14 Jan, 2016

Decision Theory


Decision Theory

Notation:

  1. $a \in A$: $a$ is an “action” and $A$ is the set of all possible actions
  2. $L(\theta,a)$: loss function for $\theta \in \Theta$ and $a\in A$, $L(\theta,a) \ge -K \gt -\infty$
    • useful loss functions:
    • Quadratic loss: $(\theta-a)^2$
    • Absolute loss: $\abs{\theta-a}$
    • 0-1 loss: $I(\theta \ne a)$
  3. $\delta(x)$: decision rule, function from $X$ to $A$, $X$ is the sample space

Example:

  • Drug company needs to market a new pain killer:
    • $\theta$: proportion of the market that the drug will capture
    • $\theta \in \Theta = [0,1]$, at $A =[0,1]$
    • $L(\theta,a) = \theta-a \text{ if } \theta\ge a$
    • $L(\theta,a) = 2(a-\theta) \text{ if } \theta\lt a$
  • Survey of $x$ peolpe out of $n$ responded “yes”
    • possible model $x|n \sim Bin(n,\theta)$
    • possible decision rule: $\delta(x) = x/n$
  • Classical Decision Theory
    • Def: The risk function of a decision rule $\delta(x)$
    • $R(\theta,\delta) = \int_x L(\theta,\delta(x))p(x|\theta)dx$
    • we say that $\delta_1(x)$ is “better” than $\delta_2(x)$ if $R(\theta,\delta_1) \le R(\theta,\delta_2) \forall \theta$.
    • How do we pick an estimator $\hat\theta$ for $\theta$?
    • Choose $\hat\theta(\delta(x))$ that minimizes $R$.
      • Typically, we need to constrain $\theta$ space to get an optimum.
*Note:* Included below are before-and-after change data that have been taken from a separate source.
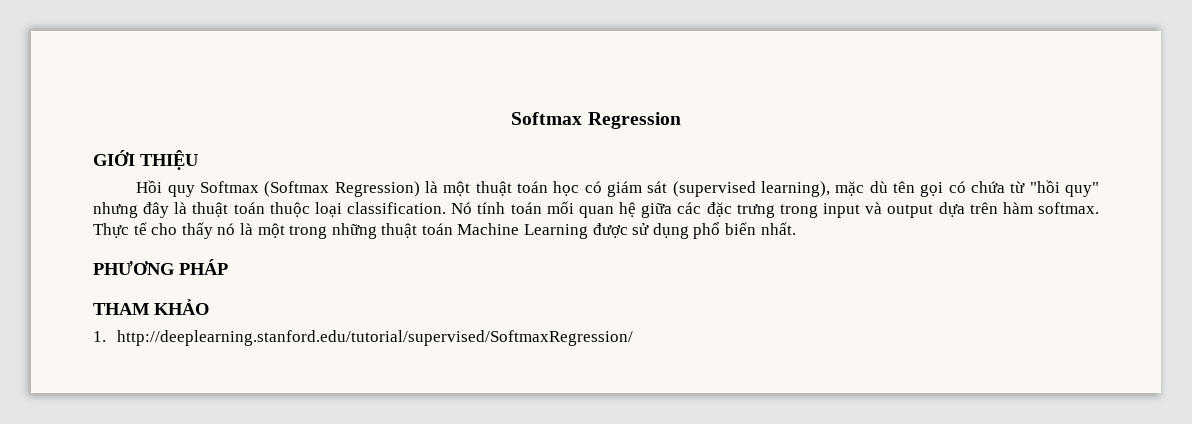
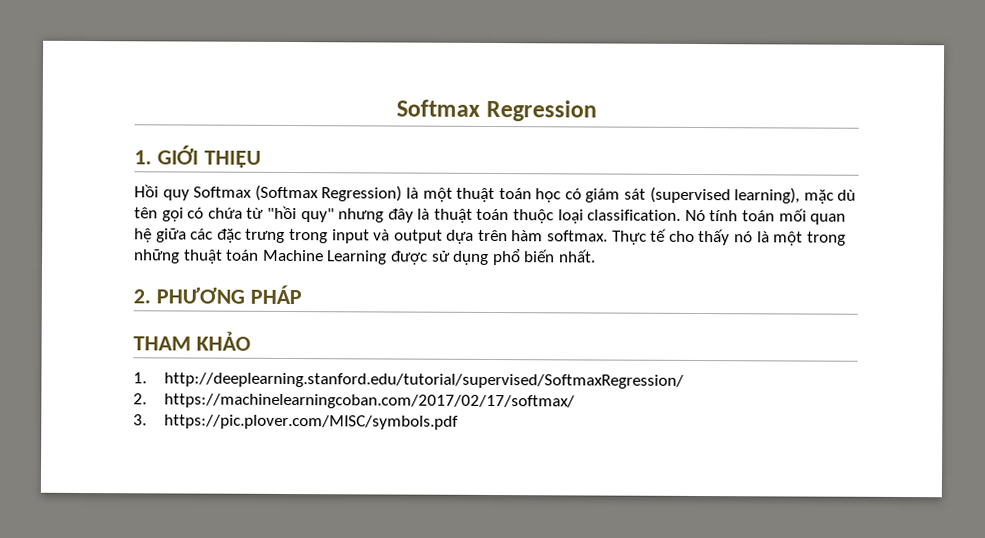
- GIỚI THIỆU
+ 1. GIỚI THIỆU
- PHƯƠNG PHÁP
+ 2. PHƯƠNG PHÁP
+ 2. https://machinelearningcoban.com/2017/02/17/softmax/
+ 3. https://pic.plover.com/MISC/symbols.pdf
For example, unbiased, linear, etc.
      • Otherwise, you have many local minimums.
  • Bayesian Decision Theory
    • $\theta$ unknown random variable
    • $x$ are observed data
    • Def: Let $\pi^*(\theta)$ a pdf at the time of decision making. The Bayesian expected loss for an action $a$ is \(\rho(\pi^\*,a) = \int_\Theta L(\theta,a) \pi^*(\theta) d\theta = E_{\pi^*(\theta)}[L(\theta,a)]\)
    • $E_{x|\theta}[L(\theta,a)] = R(\theta,a)$
    • $E_{\theta}[L(\theta,a)] = \rho(\pi,a)$, $\pi$ is prior
    • $E_{\theta|x}[L(\theta,a)] = \rho(p,a)$, $\rho$ is posterior
    • Bayesian decision principle: choose $a \in A$ that minimizes $\rho(\pi^*,a)$. This action is called a Bayes action.
    • Example (Drug Company):
    • Assume:
      • $\pi(\theta) = 1/10$ if $.1 \lt \theta \lt .2$, 0 o.w.
      • if no data: $\rho(\pi,a) = \int_0^a L(\theta,a) \pi(\theta) d\theta$
        • $ = \int_0^a~2(a-\theta)\pi(\theta)~ d\theta + \int_a^1~(\theta-a)\pi(\theta)~d\theta$
      • case 1: $a \le .1 \Rightarrow \rho(\pi,a) = .15 - a$, minimum at $a = .1$
        • $\rho\pi,.1) = .05$
      • case 2: $.1 \lt a \lt .2 \Rightarrow a=2/15$ is optimal and $\rho(\pi,2/15) = .03$
      • case 3: $a \ge .2 \Rightarrow \rho(\pi,a) = 2a-.3$, optimal at $a=.2$. So $\rho(\pi,.2)=.1$
  • The posterior expected loss of an action $a\in A$ is \(\rho(p(x|\theta),a) = \int_\Theta L(\theta,a) p(\theta|x) d\theta\) we could have a situation like this: picture1

Minimizing \(\rho(p(x|\theta),a) = \int_\Theta L(\theta,a) p(\theta|x) d\theta\)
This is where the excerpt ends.